Outrage as Miami Surfside condos still listed for SALE 6 months after building collapse
The Miami building that collapsed and claimed the lives of 98 people this summer is reportedly still being sold online, with condo advertisements promising "spectacular ocean views" and "endless potential".
Champlain Towers South in Surfside, Miami, crumbled in the early hours of June 24, but its units are still listed online for sale or to rent six months after the tragedy. According to Newsweek, realtor HQ Realty posted six ads — five for sale and one to rent — for the former 12-story beachfront property including one for a four-bedroom penthouse at $3.1 million and an ocean-facing unit at $915,000. Now, those who lost their loved ones in the collapse are calling for the ads to be taken down immediately.

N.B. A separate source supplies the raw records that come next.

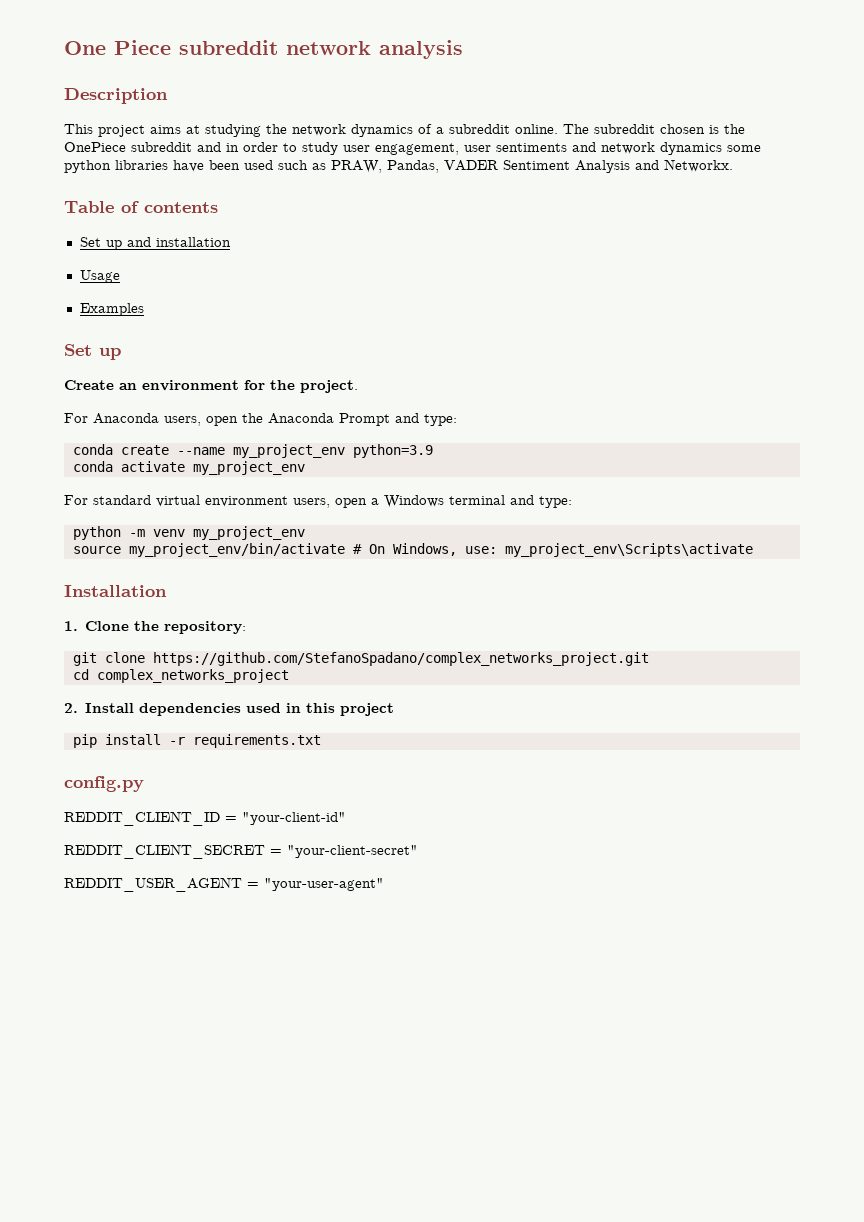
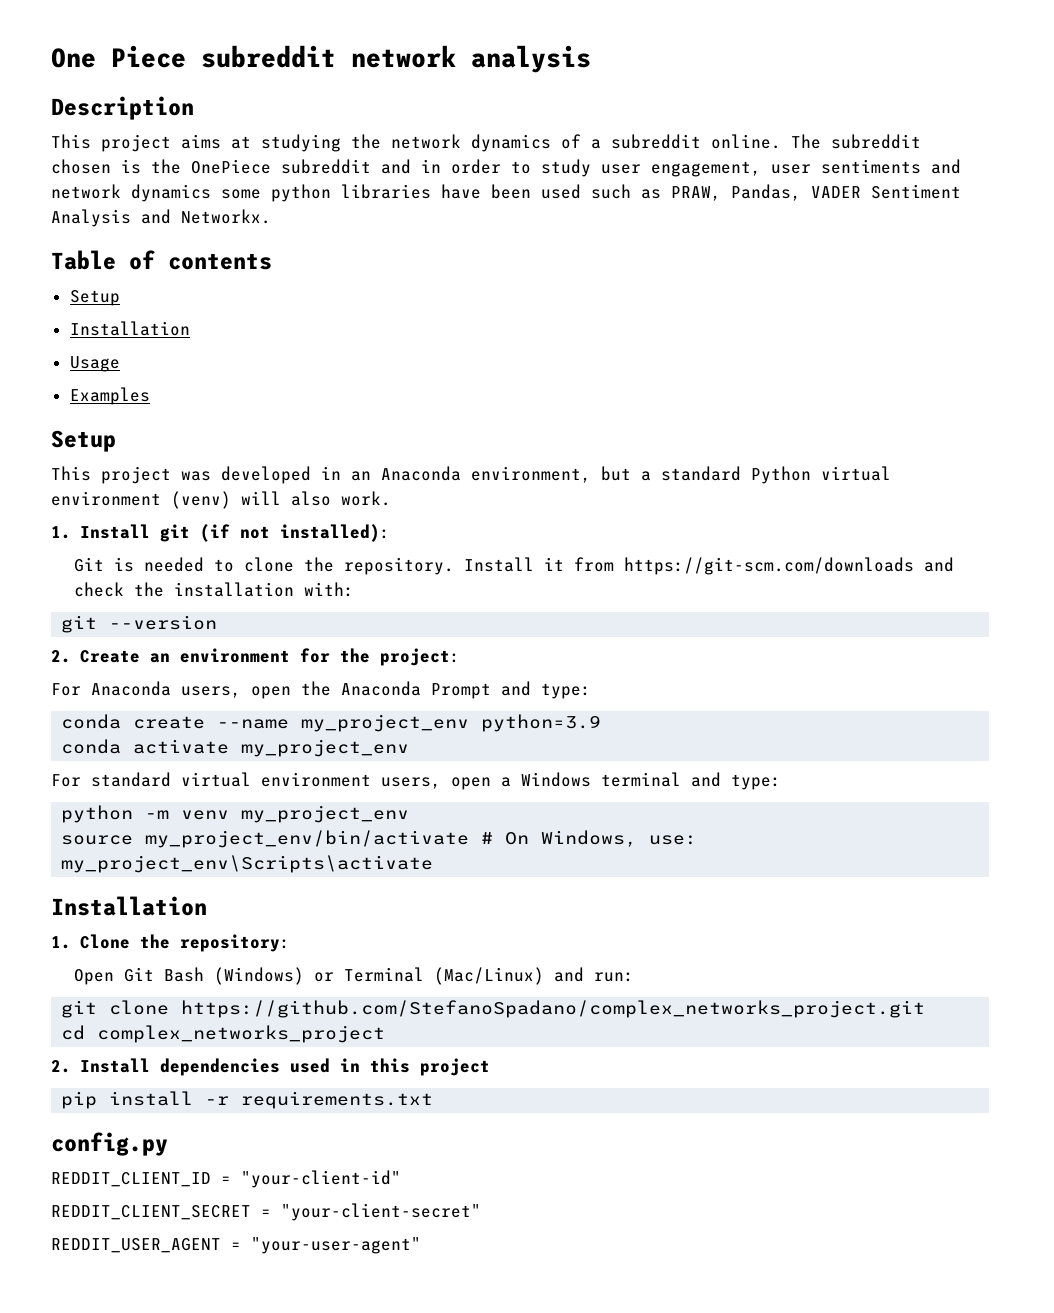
  Table of contents
- Set up and installation
+ Setup
+ Installation
  Usage
  Examples
- Set up
- Create an environment for the project.
+ Setup
+ This project was developed in an Anaconda environment, but a standard Python virtual environment (venv) will also work.
+ 1. Install git (if not installed):
+ Git is needed to clone the repository. Install it from https://git-scm.com/downloads and check the installation with:
+ git --version
+ 2. Create an environment for the project:
+ Open Git Bash (Windows) or Terminal (Mac/Linux) and run:

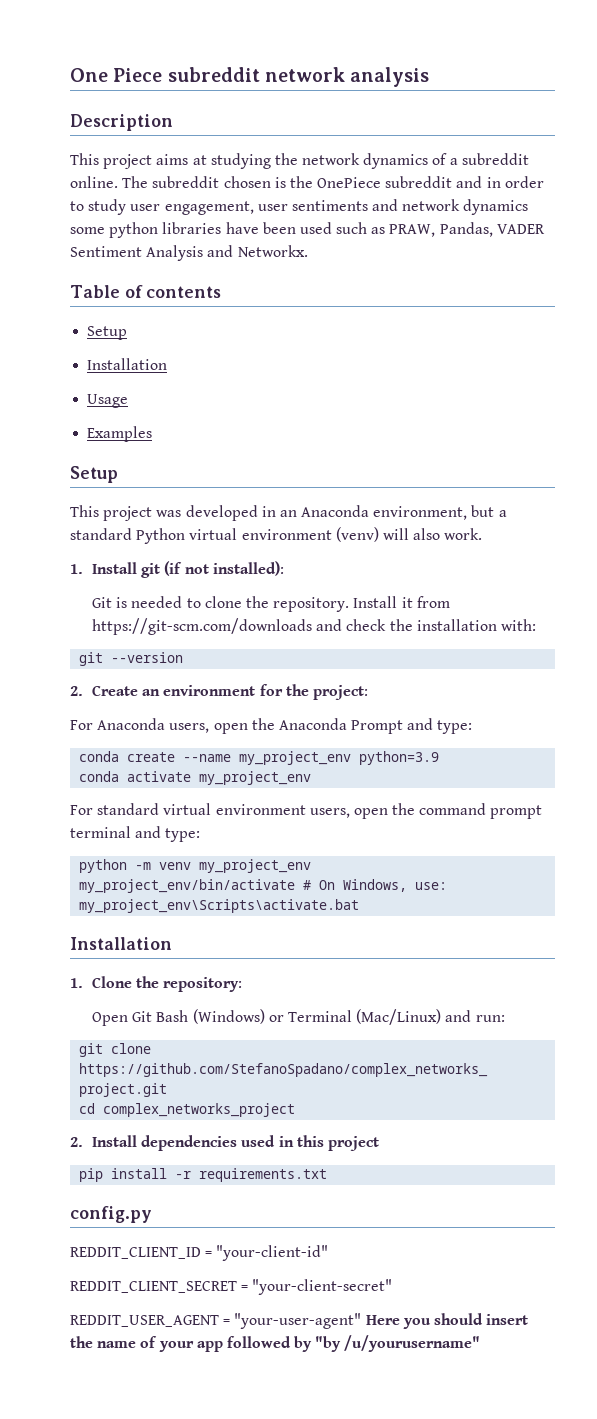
- For standard virtual environment users, open a Windows terminal and type:
+ For standard virtual environment users, open the command prompt terminal and type:
- source my_project_env/bin/activate # On Windows, use: my_project_env\Scripts\activate
+ my_project_env/bin/activate # On Windows, use: my_project_env\Scripts\activate.bat
- REDDIT_USER_AGENT = "your-user-agent"
+ REDDIT_USER_AGENT = "your-user-agent" Here you should insert the name of your app followed by "by /u/yourusername"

Martin Langesfeld, who lost his sister Nicole Langesfeld and her husband, Luis Sadovonic, in the collapse, spoke to Newsweek. "It is very painful and utterly disgusting to see how some Miami realtors are taking advantage of the dead and are still marketing the properties where so many died to make more sales and get more website clicks," he said.
Meanwhile, one activist who is campaigning alongside families of the victims for a memorial on the site called the listings "disturbing." Monica Iken-Murphy, who lost her husband in the 9/11 terror attacks in 2001, told Newsweek, "First of all, get all those apartments off, they're gone. That's very disturbing, especially for family members who lost loved ones... to have to think about the fact that there's something out there that says there are units available."
The outlet reported how HQ Realty was still active with its principal place of business listed as Miami, per a Florida LLC annual report filed in April 2021. Meanwhile, the company is also said to have affiliated offices in Madrid and Buenos Aires, per its website.
Champlain Towers collapsed without warning while it was in the midst of its 40-year structural review. Investigations are underway at both the state and federal levels to determine what exactly transpired. Last month, a lawsuit filed on behalf of victims and family members argued that the construction on a luxury building next door had triggered the collapse. The suit stated that Champlain Towers "was an older building in need of routine repairs and maintenance, but it was not until excavation and construction began on the luxury high-rise condominium project next door" that the building became unsafe.
Earlier this year, officials approved a plan to possibly sell the nearly two-acre site to a UAE-based developer and direct proceeds from any sale of the site to benefit victims that survived the calamity. However, there was no mention of a memorial at the site in a proposed $120 million sales contract cited by Newsweek.
The site will reportedly be put up for auction next year if other interested buyers are willing to pay more. Last week, a judge said a trial in 2022 is possible for lawsuits that seek millions in damages for the victims, family members, and property owners. A mediator has been appointed to work out how to allocate damages, insurance proceeds, and sale money between wrongful death victims as well as those who lost property, the Associated Press reported.